Crawford still seemed to blame Tower for every failed investigation that ever happened in the Major Crimes Unit. Just last year he’d worked on the Rainy Day Rapist case. Thanks to Renee, he’d managed to solve that case, even though it seemed to be going nowhere for the longest time. But all Crawford remembered was that the suspect attacked Officer Katie MacLeod before Tower managed to figure out his identity.

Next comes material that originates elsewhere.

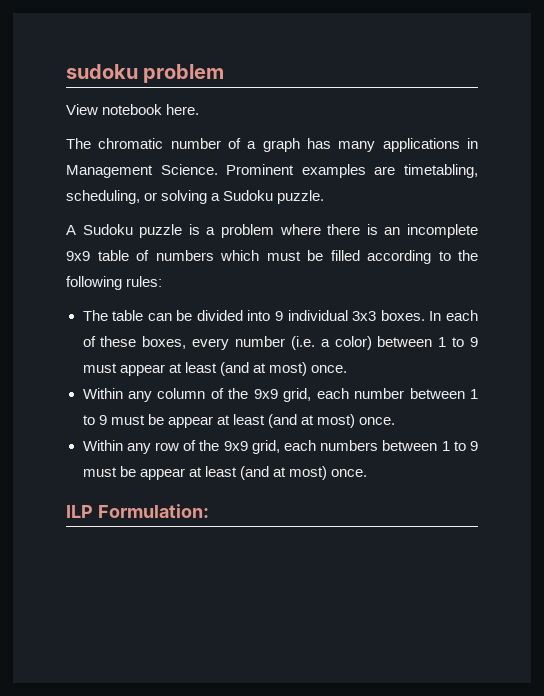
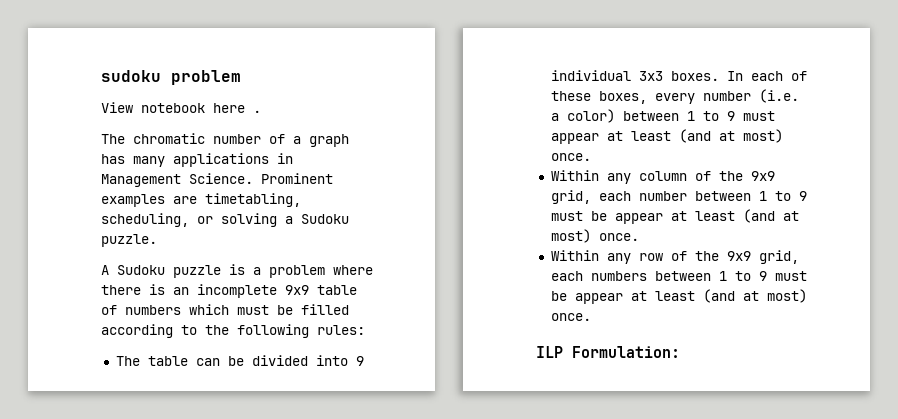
[166,104,200,115] here. -> [213,103,261,113] here .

That was par for the course with him and Crawford. He wondered if it would ever change. He doubted it. Most likely it would just get worse.

By the time Tower arrived on scene at the warehouse, Chisolm had set up a solid outer and inner perimeter. He walked Tower through the scene, pointing out anything he thought was important. Tower followed along, sipping burnt coffee in a Styrofoam cup from the 7-Eleven and admiring how calm Chisolm seemed to be.

When the patrolman pointed out the dead suspect lying on the ground with a shotgun an arm’s length away, Tower smiled grimly. It didn’t get much easier than that to prove a case of justifiable homicide. And that was something better than horrible.

The dead body still clutching a.44 Magnum inside the white Mercedes definitely sealed the deal. Things at this crime scene were most assuredly not so bad.

Then FBI Agent Maurice Payne had shown up. That’s when things springboarded to just about great.